The Taliban are taking Afghanistan back to the 90s. Image/AFP / Wakil KOHSAR AFP News/Wakil KOHSAR

It has been two years since the day the Taliban shut down schools to stop Afghan girls from getting an education.

The restrictions began with the promise that the school closures were temporary and that girls would eventually be allowed to resume their studies, but that did not happen.

The Taliban barred girls from attending secondary schools on September 18, 2021, a month after they took over Afghanistan. The ban on higher education was announced in December of last year.

The regime had initially promised that it would reopen the schools for girls beyond the sixth grade, but it backtracked on its decision just hours before the schools were set to open last year.

Several videos of female students crying in front of their schools then made the rounds on social media. One of the videos shows a student breaking down on the floor when the school did not allow her in.

But the cries fell on deaf ears, and the Taliban continued to attack women's rights to education, work, and freedom of movement.

How it all began?

After the initial ban on secondary education, the women were also banned from attending senior secondary and higher secondary schools. The ban was later extended to classes in universities, and from working in government and private offices.

According to UN Women, more than 50 orders and restrictions targeting women and young girls have been implemented in the country. UN Secretary-General António Guterres has urged the Taliban to let the women "back in school".

"This is an unjustifiable violation of human rights that inflicts long-lasting damage on the entire country," Antonio Guterres said in a Twitter (now X) post.
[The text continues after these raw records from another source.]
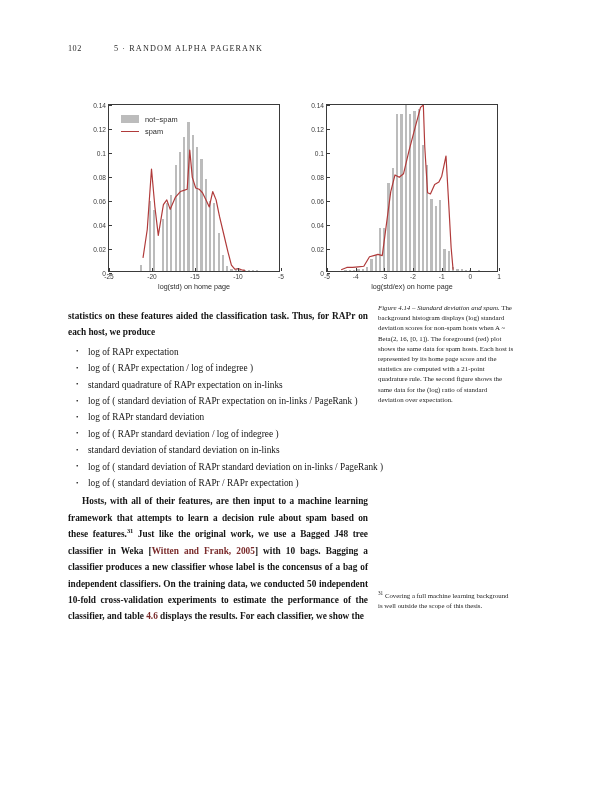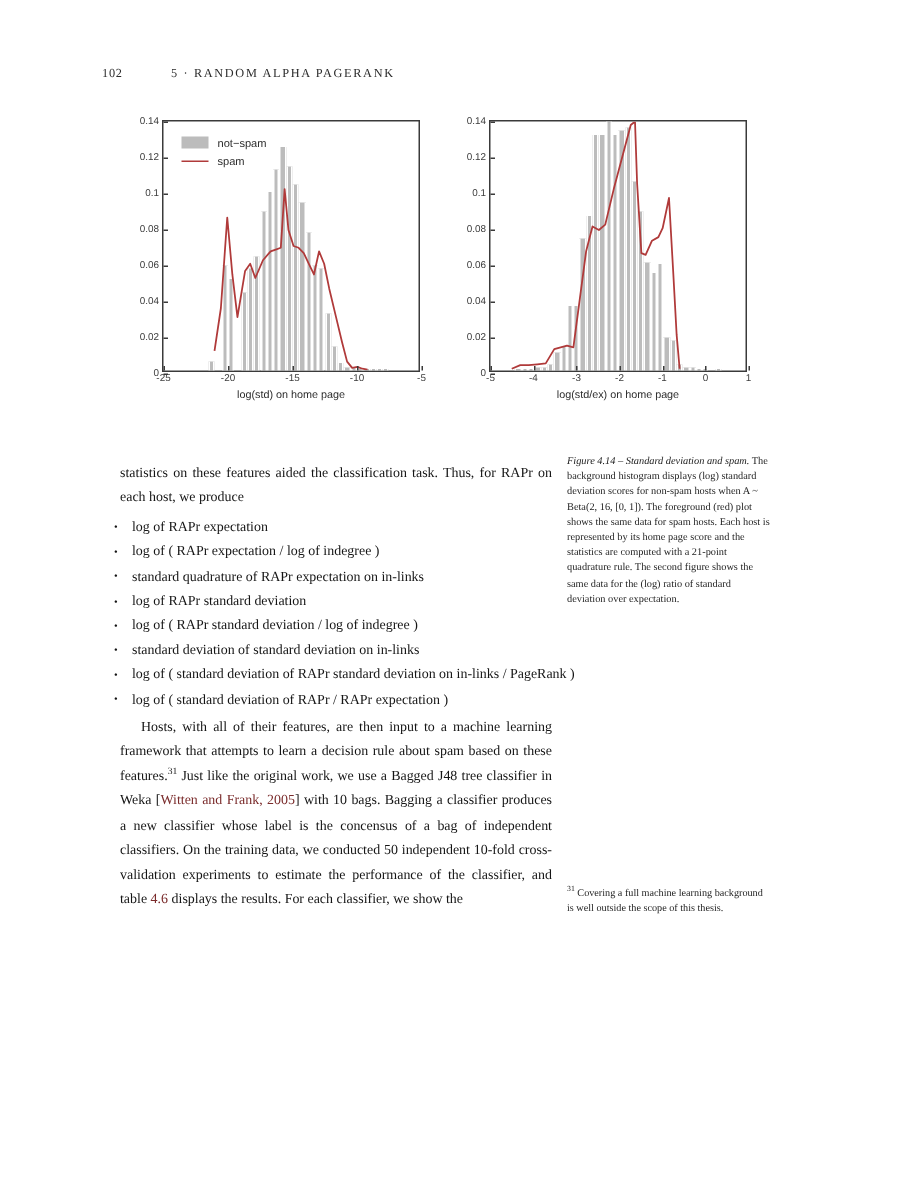--- a/index.html
+++ b/index.html
@@ -41,7 +41,7 @@
   
   .figures {
     position: absolute;
-    top: 72px;
+    top: 96px;
     left: 66px;
     width: 460px;
     height: 212px;

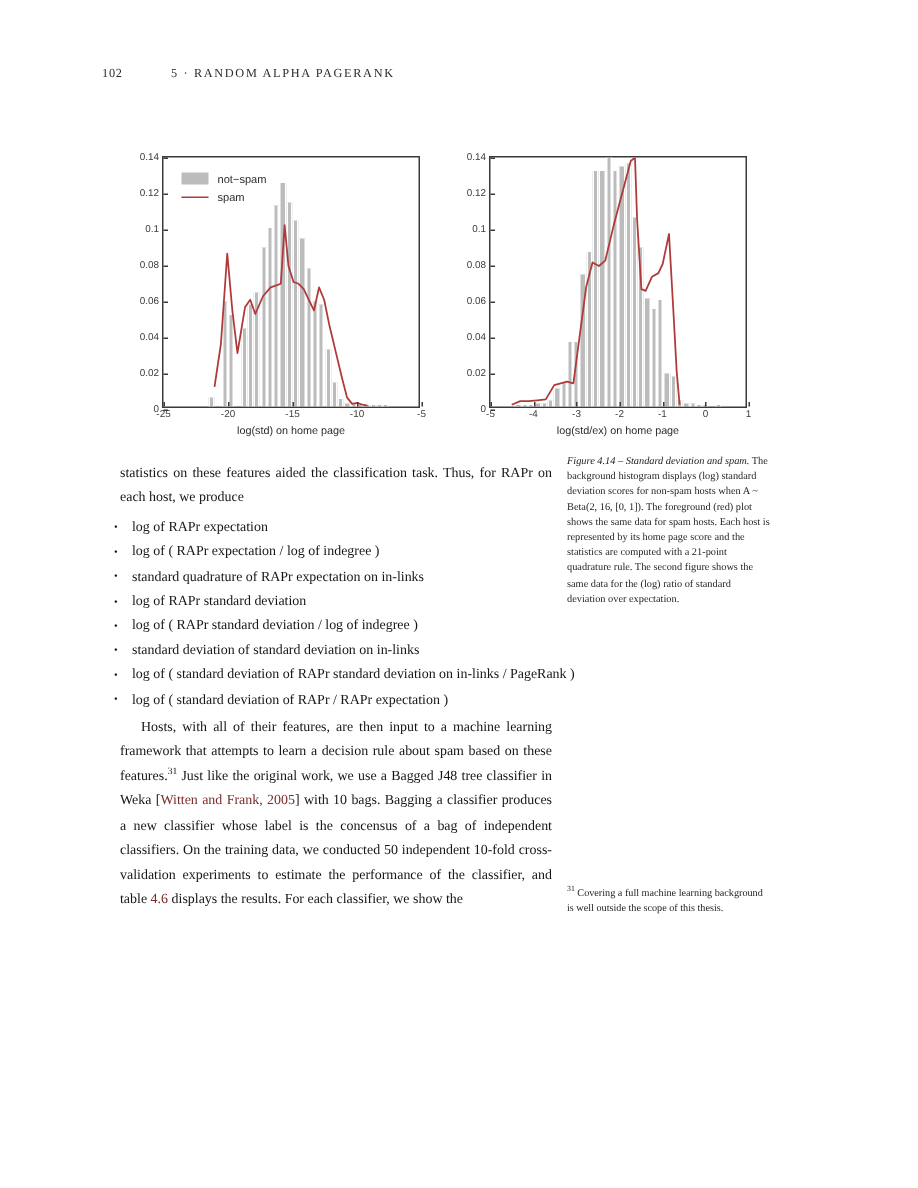--- a/index.html
+++ b/index.html
@@ -188,7 +188,7 @@
     text-align: justify;
     color: #151515;
   }
-  .body p { margin: 0 0 0 12px; }
+  .body p { margin: 0 0 0 0; font-weight: bold; }
   .body p.indent { text-indent: 14px; }
   .reflink { color: #7a2b2b; }
   .fnmark {

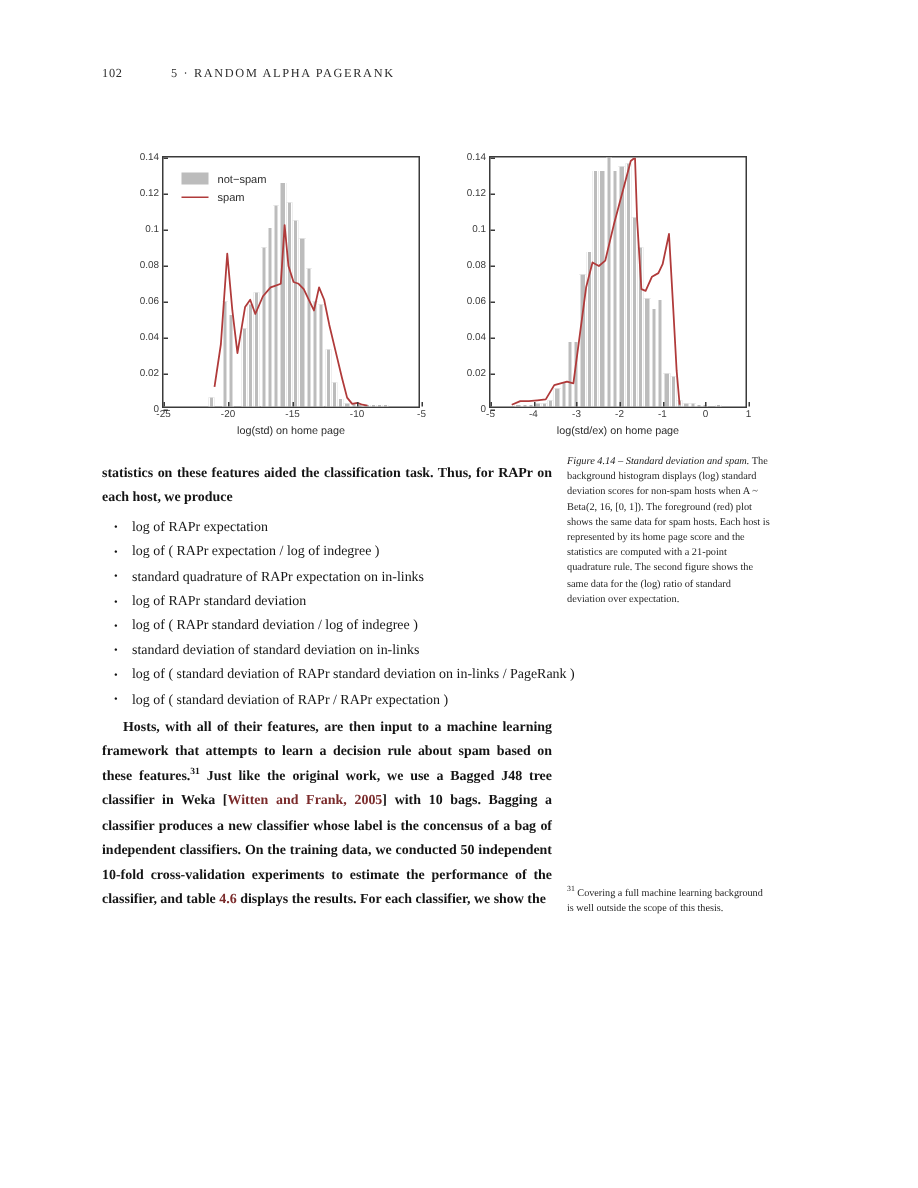--- a/index.html
+++ b/index.html
@@ -422,6 +422,7 @@
         <li>log of RAPr expectation</li>
         <li>log of ( RAPr expectation / log of indegree )</li>
         <li>standard quadrature of RAPr expectation on in-links</li>
+        <li>log of ( standard deviation of RAPr expectation on in-links / PageRank )</li>
         <li>log of RAPr standard deviation</li>
         <li>log of ( RAPr standard deviation / log of indegree )</li>
         <li>standard deviation of standard deviation on in-links</li>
"Girls belong in school. Let them back in," he added. The UN Global Fund for Education in Emergencies and Protracted Crises has claimed that 2.5 million girls are currently out of school.

The Taliban have waged a war against women. They had taken the same approach in the 1990s as well. During its rule in the 1990s, women were not allowed to get an education or step outside without a male chaperone.
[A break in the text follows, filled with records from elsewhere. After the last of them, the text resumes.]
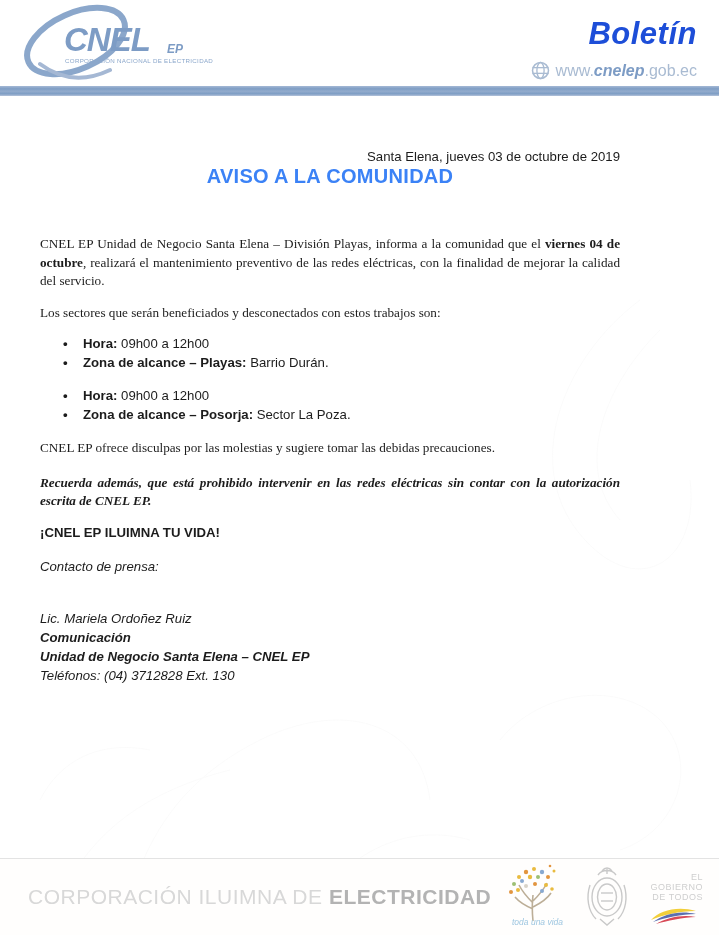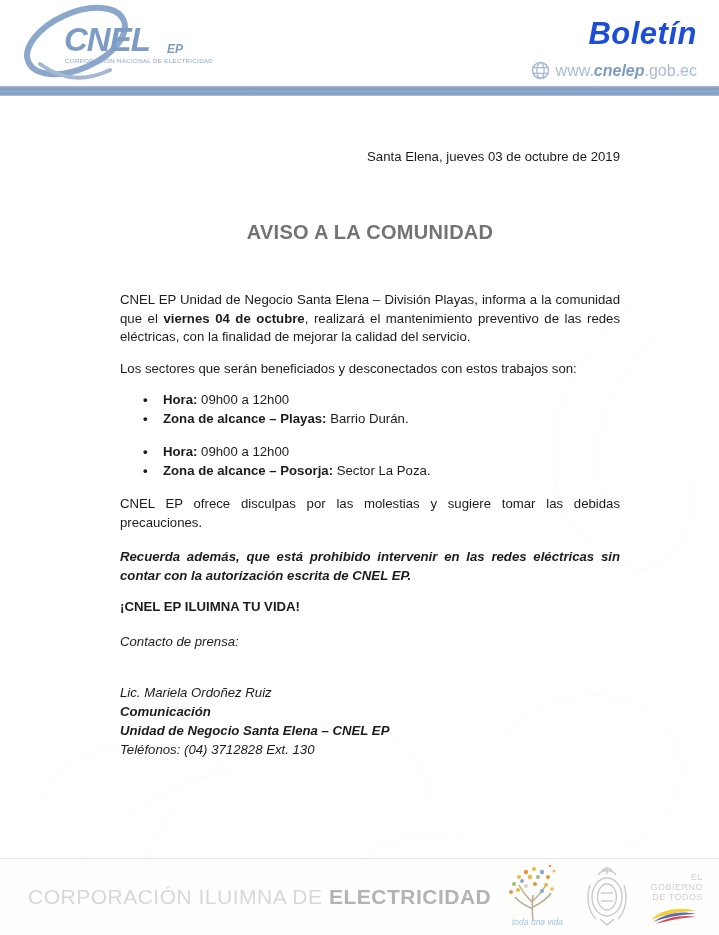--- a/index.html
+++ b/index.html
@@ -21,7 +21,7 @@
   .watermark { position:absolute; inset:0; pointer-events:none; opacity:.5; }
 
   
-  .content { position:relative; padding:0 99px 0 120px; font-size:13.2px; line-height:18.5px; }
+  .content { position:relative; padding:0 99px 0 40px; font-size:13.2px; line-height:18.5px; }
   .dateline { margin-top:52px; text-align:right; }
   .doc-title { margin-top:56px; text-align:center; font-size:20px; font-weight:bold; letter-spacing:.3px; color:#737373; }
   .para { text-align:justify; }

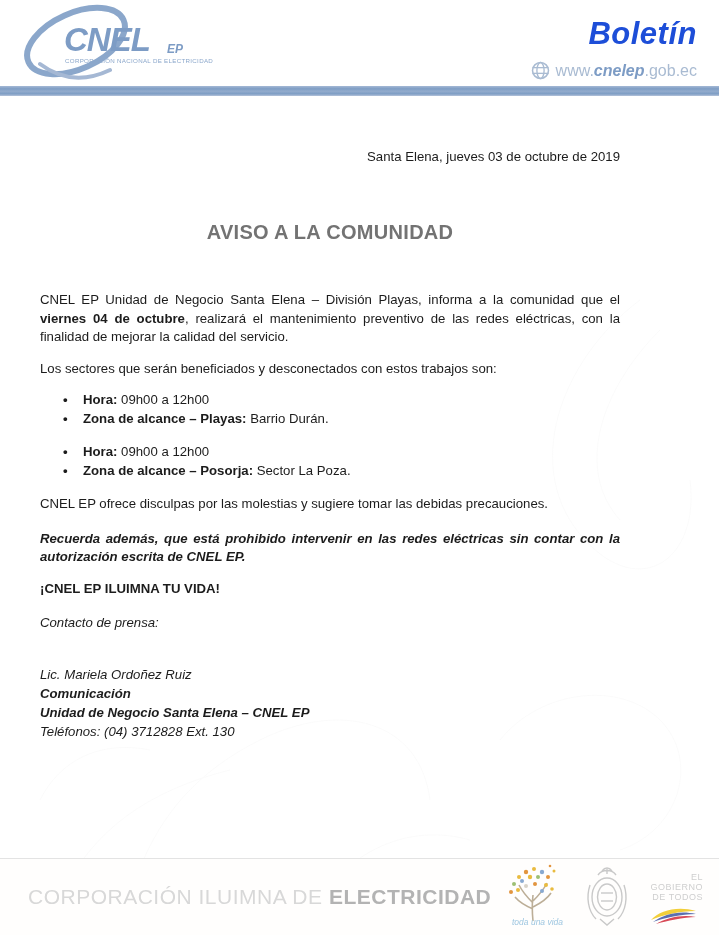--- a/index.html
+++ b/index.html
@@ -23,7 +23,7 @@
   
   .content { position:relative; padding:0 99px 0 40px; font-size:13.2px; line-height:18.5px; }
   .dateline { margin-top:52px; text-align:right; }
-  .doc-title { margin-top:56px; text-align:center; font-size:20px; font-weight:bold; letter-spacing:.3px; color:#737373; }
+  .doc-title { text-align:center; font-size:20px; font-weight:bold; letter-spacing:.3px; color:#3b82f6; }
   .para { text-align:justify; }
   .p1 { margin-top:50px; }
   .p2 { margin-top:13px; }

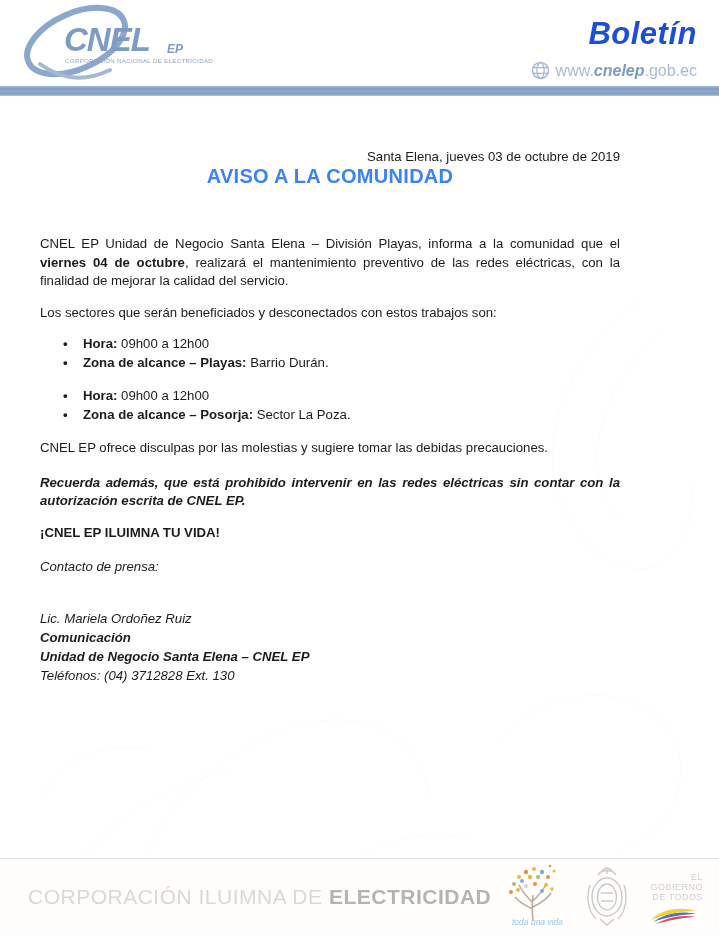--- a/index.html
+++ b/index.html
@@ -24,7 +24,7 @@
   .content { position:relative; padding:0 99px 0 40px; font-size:13.2px; line-height:18.5px; }
   .dateline { margin-top:52px; text-align:right; }
   .doc-title { text-align:center; font-size:20px; font-weight:bold; letter-spacing:.3px; color:#3b82f6; }
-  .para { text-align:justify; }
+  .para { text-align:justify;font-family:Liberation Serif, serif; }
   .p1 { margin-top:50px; }
   .p2 { margin-top:13px; }
   .bullets { list-style:none; margin-top:12px; padding-left:23px; }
A UN report on the situation of human rights in Afghanistan revealed that women continue to face "restrictions in their movement, attire, employment options, and ability to seek public office or perform the public role".
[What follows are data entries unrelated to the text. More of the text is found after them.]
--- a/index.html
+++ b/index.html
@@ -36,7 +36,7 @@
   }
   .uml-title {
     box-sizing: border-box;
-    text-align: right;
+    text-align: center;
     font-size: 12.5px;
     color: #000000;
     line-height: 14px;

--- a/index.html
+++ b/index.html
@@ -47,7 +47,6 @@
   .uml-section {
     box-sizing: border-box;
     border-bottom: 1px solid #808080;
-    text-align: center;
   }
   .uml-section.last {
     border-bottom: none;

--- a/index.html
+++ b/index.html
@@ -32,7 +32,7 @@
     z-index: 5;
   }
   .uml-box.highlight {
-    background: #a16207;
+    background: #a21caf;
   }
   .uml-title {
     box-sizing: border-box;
After the takeover of Afghanistan in August 2021, the Taliban promised they would respect the rights of women "within the limits of Islam." It seems the Taliban's interpretation of Islam can never be favourable to women.

Human rights activists, journalists, and Afghan citizens who managed to flee the country after the Taliban's takeover have also been urging the world to come to their aid, but to no avail.

The United Nations has labelled the Taliban's actions in Afghanistan as "gender-based apartheid." It has urged governments across the world to make "gender apartheid" an international crime.

Shaharzad Akbar, the former head of the Afghanistan Independent Human Rights Commission, recently said that the Taliban have "turned Afghanistan into a mass graveyard of Afghan women and girls' ambitions, dreams, and potential."

The Afghan authorities have also banned women from visiting parks, gyms, and public baths. They have also reportedly banned the sale of contraceptives in Kabul and Mazar-i-Sharif. This step could lead to an increase in maternal mortality rates and unwanted pregnancies.

In fact, they have adopted a unique strategy to implement all these restrictions. They insist that a certain restriction will be put in place on a temporary basis. However, that restriction is never really removed.

The Taliban promised a softer approach but has been taking steps to gradually eliminate women from public life and spaces. Women are being systematically targeted by the regime in Afghanistan.

Women face harsh punishment if they violate any of the restrictions imposed by the government. The Western nations, the UN, and human rights organisations have all failed to hold the regime accountable for human rights violations. Statements are issued condemning every ban, but the statements are never followed by actions. The people of Afghanistan, in particular, continue to wait in vain.